Running Accumulo on Fedora 25
Author: Christopher Tubbs and Mike Miller
Date: 19 Dec 2016
Reviewer(s) Keith Turner, Mike Walch
Apache Accumulo has been available in Fedora since F20. Recently, the Fedora
packages have been updated to Accumulo version 1.6.6
and have made some
improvements to the default configuration and launch scripts to provide a good
out-of-box experience. This post will discuss the basic setup procedures for
running Accumulo in the latest version, Fedora 25
.
Prepare the system
WARNING: Before you start, be sure you’ve got plenty of free disk space. Otherwise, you could run into this bug or see other problems.
These instructions will assume you’re using Fedora 25, fully up-to-date (sudo
dnf --refresh upgrade
).
Install packages
Fedora provides a meta-package to install Accumulo and all of its dependencies.
It’s a good idea to install the JDK, so you’ll have access to the jps
command, and tuned
for setting system performance tuning parameters from a
profile. It’s also a good idea to ensure the optional hadoop native libraries
are installed, and you have a good editor (replace vim
with your preferred
editor):
sudo dnf install accumulo java-1.8.0-openjdk-devel tuned vim hadoop-common-native
It is possible to install only a specific Accumulo service. For the single node
setup, almost everything is needed. For the multi-node setup, it might make
more sense to be selective about which you choose to install on each node (for
example, to only install accumulo-tserver
).
Set up tuned
(Optional) tuned
can optimize your server settings, adjusting things like
your vm.swappiness
. To set up tuned
, do:
sudo systemctl start tuned.service # start service
sudo tuned-adm profile network-latency # pick a good profile
sudo tuned-adm active # verify the selected profile
sudo systemctl enable tuned.service # auto-start on reboots
Set up ZooKeeper
You’ll need to set up ZooKeeper, regardless of whether you’ll be running a single node or many.
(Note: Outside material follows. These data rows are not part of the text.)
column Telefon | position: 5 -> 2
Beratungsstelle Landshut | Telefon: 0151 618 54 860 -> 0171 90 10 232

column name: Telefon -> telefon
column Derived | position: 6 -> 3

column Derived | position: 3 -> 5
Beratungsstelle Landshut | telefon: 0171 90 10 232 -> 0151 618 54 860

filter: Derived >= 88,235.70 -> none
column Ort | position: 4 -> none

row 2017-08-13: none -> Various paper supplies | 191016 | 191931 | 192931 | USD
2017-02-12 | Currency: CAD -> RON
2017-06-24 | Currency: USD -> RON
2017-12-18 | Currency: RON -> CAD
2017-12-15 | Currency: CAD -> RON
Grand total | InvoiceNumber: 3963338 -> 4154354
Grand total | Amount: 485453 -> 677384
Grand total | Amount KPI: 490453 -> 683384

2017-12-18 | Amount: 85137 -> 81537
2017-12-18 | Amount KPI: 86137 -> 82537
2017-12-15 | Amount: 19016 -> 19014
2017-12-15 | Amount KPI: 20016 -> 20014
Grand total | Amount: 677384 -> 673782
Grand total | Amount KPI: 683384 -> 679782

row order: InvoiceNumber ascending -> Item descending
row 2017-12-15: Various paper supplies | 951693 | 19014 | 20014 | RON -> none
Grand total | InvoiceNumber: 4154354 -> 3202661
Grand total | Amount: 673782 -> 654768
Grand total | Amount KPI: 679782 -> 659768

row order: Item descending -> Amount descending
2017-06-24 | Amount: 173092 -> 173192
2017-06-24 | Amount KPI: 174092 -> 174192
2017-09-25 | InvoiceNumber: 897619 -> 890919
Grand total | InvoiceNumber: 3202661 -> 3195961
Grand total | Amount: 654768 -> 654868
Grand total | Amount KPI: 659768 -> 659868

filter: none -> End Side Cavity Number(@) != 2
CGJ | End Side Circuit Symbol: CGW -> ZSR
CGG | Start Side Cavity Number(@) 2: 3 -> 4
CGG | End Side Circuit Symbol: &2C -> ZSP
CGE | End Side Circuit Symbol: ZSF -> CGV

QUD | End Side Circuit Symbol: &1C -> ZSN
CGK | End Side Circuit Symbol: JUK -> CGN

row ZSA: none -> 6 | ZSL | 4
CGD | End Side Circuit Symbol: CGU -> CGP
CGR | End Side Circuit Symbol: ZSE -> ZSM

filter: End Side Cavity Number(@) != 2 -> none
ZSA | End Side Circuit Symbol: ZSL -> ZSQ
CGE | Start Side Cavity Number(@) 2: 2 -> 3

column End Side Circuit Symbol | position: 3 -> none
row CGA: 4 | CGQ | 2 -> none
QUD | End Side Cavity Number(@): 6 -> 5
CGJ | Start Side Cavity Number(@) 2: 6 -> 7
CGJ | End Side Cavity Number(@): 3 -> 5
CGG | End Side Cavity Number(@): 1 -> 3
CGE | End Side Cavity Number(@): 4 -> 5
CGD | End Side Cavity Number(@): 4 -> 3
So, let’s create its configuration file (the defaults are fine):
sudo cp /etc/zookeeper/zoo_sample.cfg /etc/zookeeper/zoo.cfg
Now, let’s start ZooKeeper (and set it to run on reboot):
sudo systemctl start zookeeper.service
sudo systemctl enable zookeeper.service
Note that the default port for ZooKeeper is 2181
. Remember the hostname of
the node where ZooKeeper is running, referred to as <zk-dns-name>
later.
Running a single node
Configure Accumulo
To run on a single node, you don’t need to run HDFS. Accumulo can use the local
filesystem as a volume instead. By default, it uses /tmp/accumulo
. Let’s
change that to something which will survive a reboot:
sudo vim /etc/accumulo/accumulo-site.xml
Change the value of the instance.volumes
property from file:///tmp/accumulo
to file:///var/tmp/accumulo
in the configuration file (or another preferred
location).
While you are editing the Accumulo configuration file, you should also change
the default instance.secret
from DEFAULT
to something else. You can also
change the credentials used by the tracer
service now, too. If you use the
root
user, you’ll have to set its password to the same one you’ll use later
when you initialize Accumulo. If you use another user name, you’ll have to
create that user later.
Configure Hadoop client
Hadoop’s default local filesystem handler isn’t very good at ensuring files are
written to disk when services are stopped. So, let’s use a better filesystem
implementation for file://
locations. This implementation may not be as
robust as a full HDFS instance, but it’s more reliable than the default. Even
though you’re not going to be running HDFS, the Hadoop client code used in
Accumulo can still be configured by modifying Hadoop’s configuration file:
sudo vim /etc/hadoop/core-site.xml
Add a new property:
<property>
<name>fs.file.impl</name>
<value>org.apache.hadoop.fs.RawLocalFileSystem</value>
</property>
Initialize Accumulo
Now, initialize Accumulo. You’ll need to do this as the accumulo
user,
because the Accumulo services run as the accumulo
user. This user is created
automatically by the RPMs if it doesn’t exist when the RPMs are installed. If
you already have a user and/or group by this name, it will probably not be a
problem, but be aware that this user will have permissions for the server
configuration files. To initialize Accumulo as a specific user, use sudo -u
:
sudo -u accumulo accumulo init
As expected, this command will fail if ZooKeeper is not running, or if the
destination volume (file:///var/tmp/accumulo
) already exists.
Start Accumulo services
Now that Accumulo is initialized, you can start its services:
sudo systemctl start accumulo-{master,tserver,gc,tracer,monitor}.service
Enable the commands to start at boot:
sudo systemctl enable accumulo-{master,tserver,gc,tracer,monitor}.service
Running multiple nodes
Amazon EC2 setup
For a multi-node setup, the authors tested these instructions with a Fedora 25 Cloud AMI on Amazon EC2 with the following characteristics:
us-east-1
availability zoneami-e5757bf2
(latest inus-east-1
at time of writing)HVM
virtualization typegp2
disk type64GB EBS
root volume (no additional storage)m4.large
andm4.xlarge
instance types (tested on both)3
nodes
For this setup, you should have a name service configured properly. For
convenience, we used the EC2 provided internal DNS, with internal IP addresses.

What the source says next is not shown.